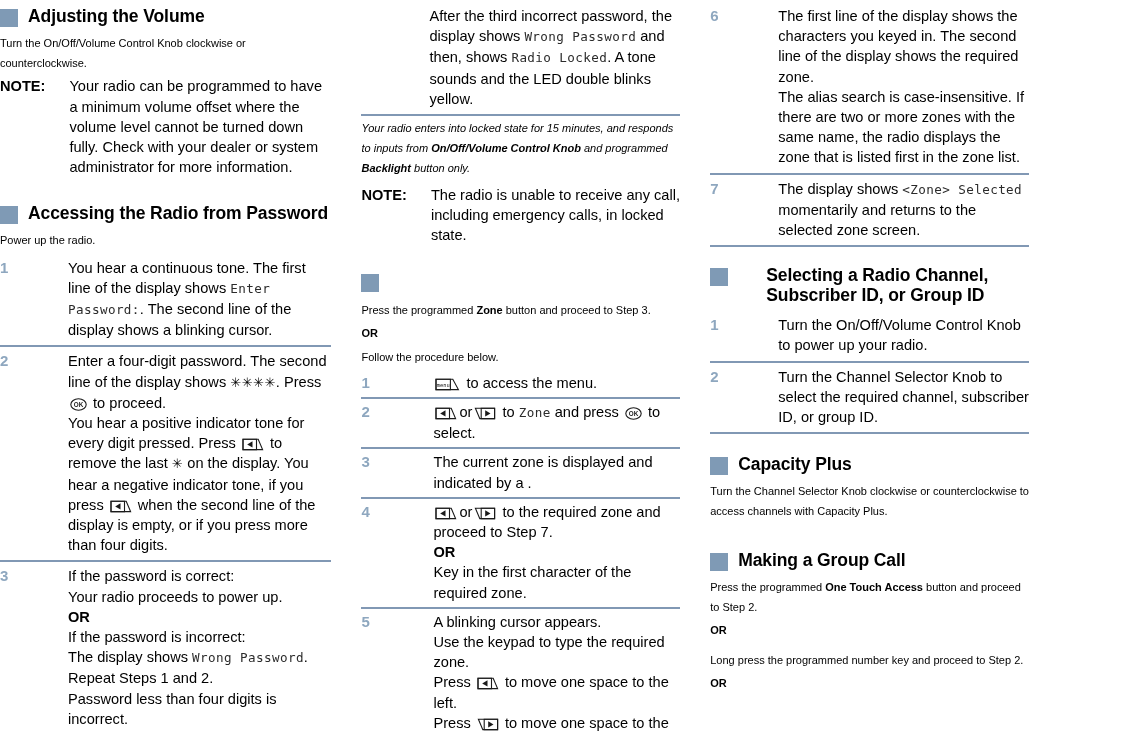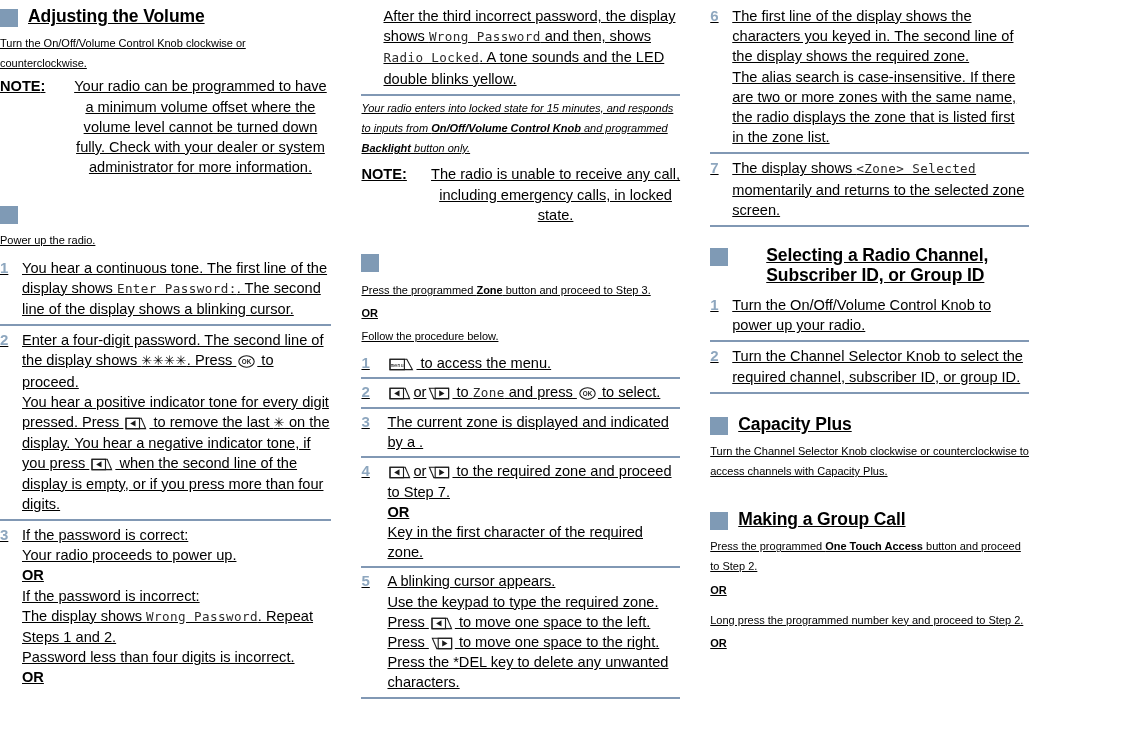--- a/index.html
+++ b/index.html
@@ -15,7 +15,6 @@
     display:flex;
     box-sizing:border-box;
     padding:6px 4px 0 0;
-    text-decoration:underline;
   }
   .col{
     width:381px;

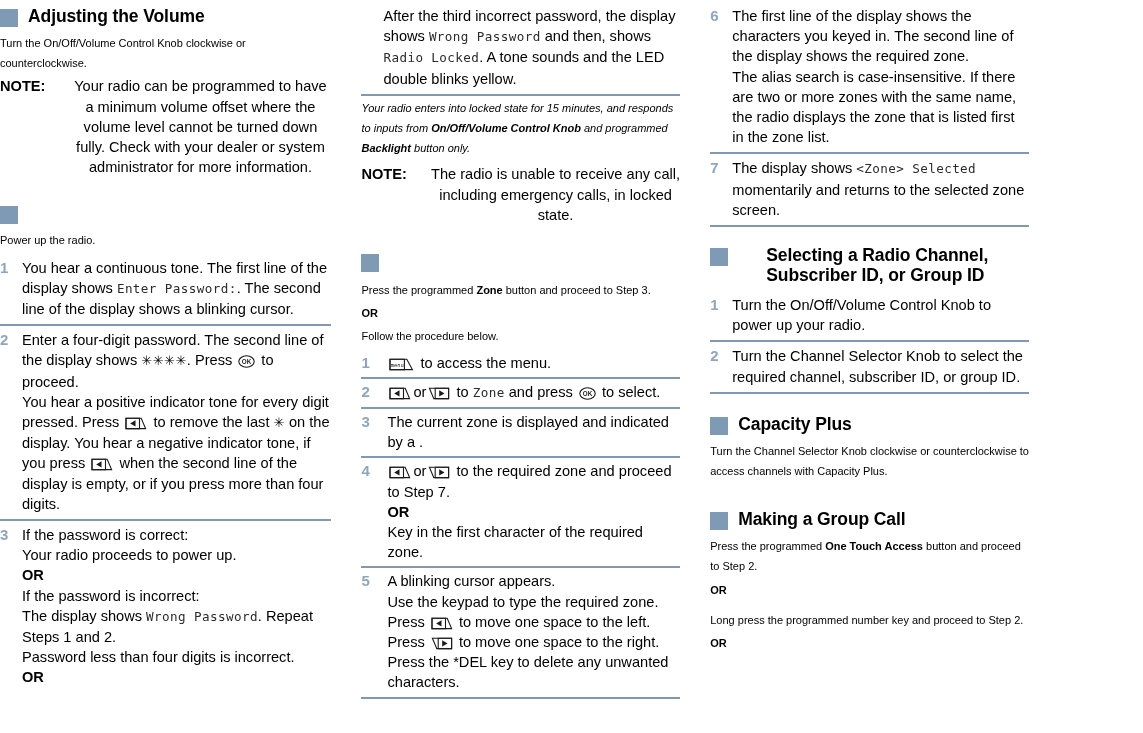--- a/index.html
+++ b/index.html
@@ -80,6 +80,7 @@
     font-size:14.6px;
     line-height:20.2px;
     padding:4px 0 5px 0;
+    gap:46px;
   }
   .step .num{
     flex:0 0 22px;

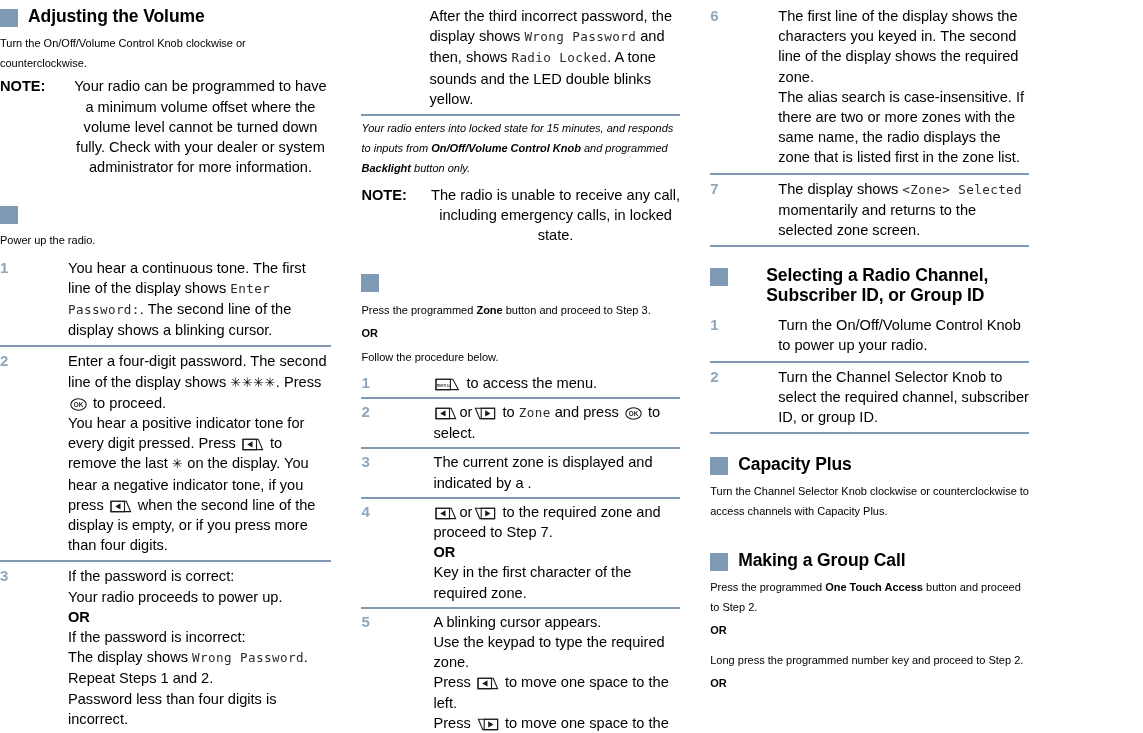--- a/index.html
+++ b/index.html
@@ -72,7 +72,7 @@
     white-space:nowrap;
     text-align:center;
   }
-  .note .txt{margin-left:24px;text-align:center;}
+  .note .txt{margin-left:24px;}
 
   
   .step{

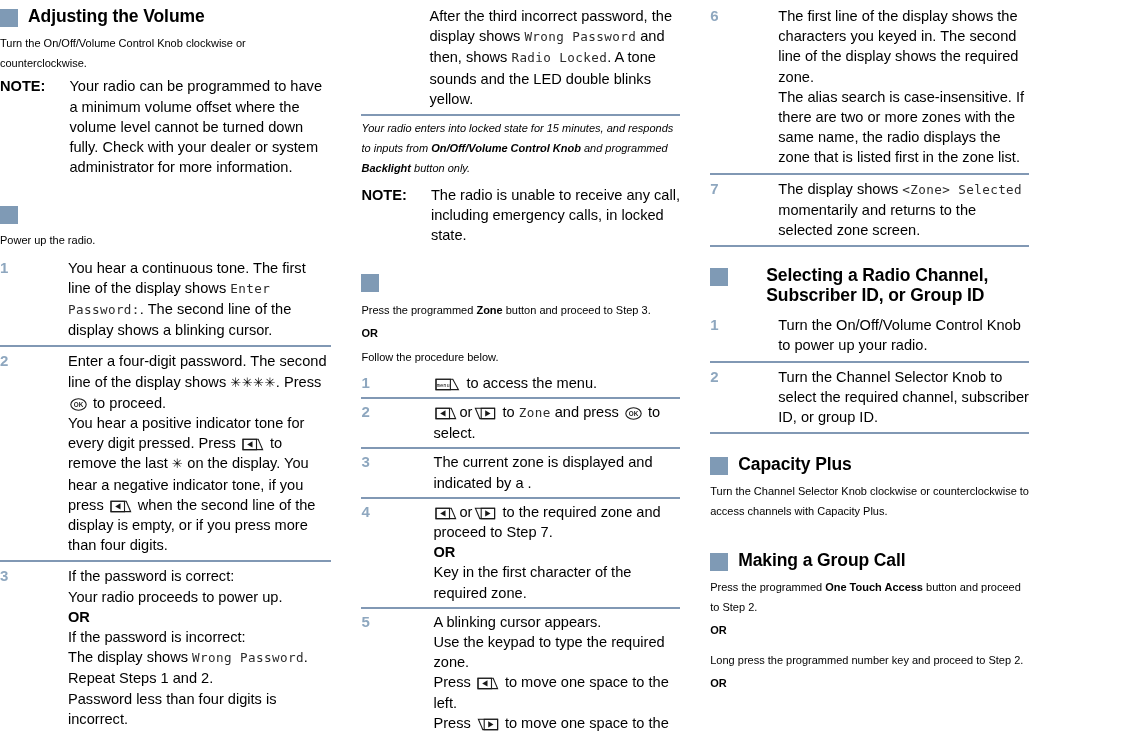--- a/index.html
+++ b/index.html
@@ -142,6 +142,7 @@
 
     <div class="heading spaced">
       <div class="sq"></div>
+      <div class="htext">Accessing the Radio from Password</div>
     </div>
 
     <p class="body">Power up the radio.</p>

+ + +

### [ACTIVITY]
Leaving the pictures aside, output each entry above exactly as written.

### [REPLY TO THE TASK]
--- a/index.html
+++ b/index.html
@@ -15,7 +15,6 @@
     display:flex;
     box-sizing:border-box;
     padding:6px 4px 0 0;
-    text-decoration:underline;
   }
   .col{
     width:381px;

--- a/index.html
+++ b/index.html
@@ -80,6 +80,7 @@
     font-size:14.6px;
     line-height:20.2px;
     padding:4px 0 5px 0;
+    gap:46px;
   }
   .step .num{
     flex:0 0 22px;

--- a/index.html
+++ b/index.html
@@ -72,7 +72,7 @@
     white-space:nowrap;
     text-align:center;
   }
-  .note .txt{margin-left:24px;text-align:center;}
+  .note .txt{margin-left:24px;}
 
   
   .step{

--- a/index.html
+++ b/index.html
@@ -142,6 +142,7 @@
 
     <div class="heading spaced">
       <div class="sq"></div>
+      <div class="htext">Accessing the Radio from Password</div>
     </div>
 
     <p class="body">Power up the radio.</p>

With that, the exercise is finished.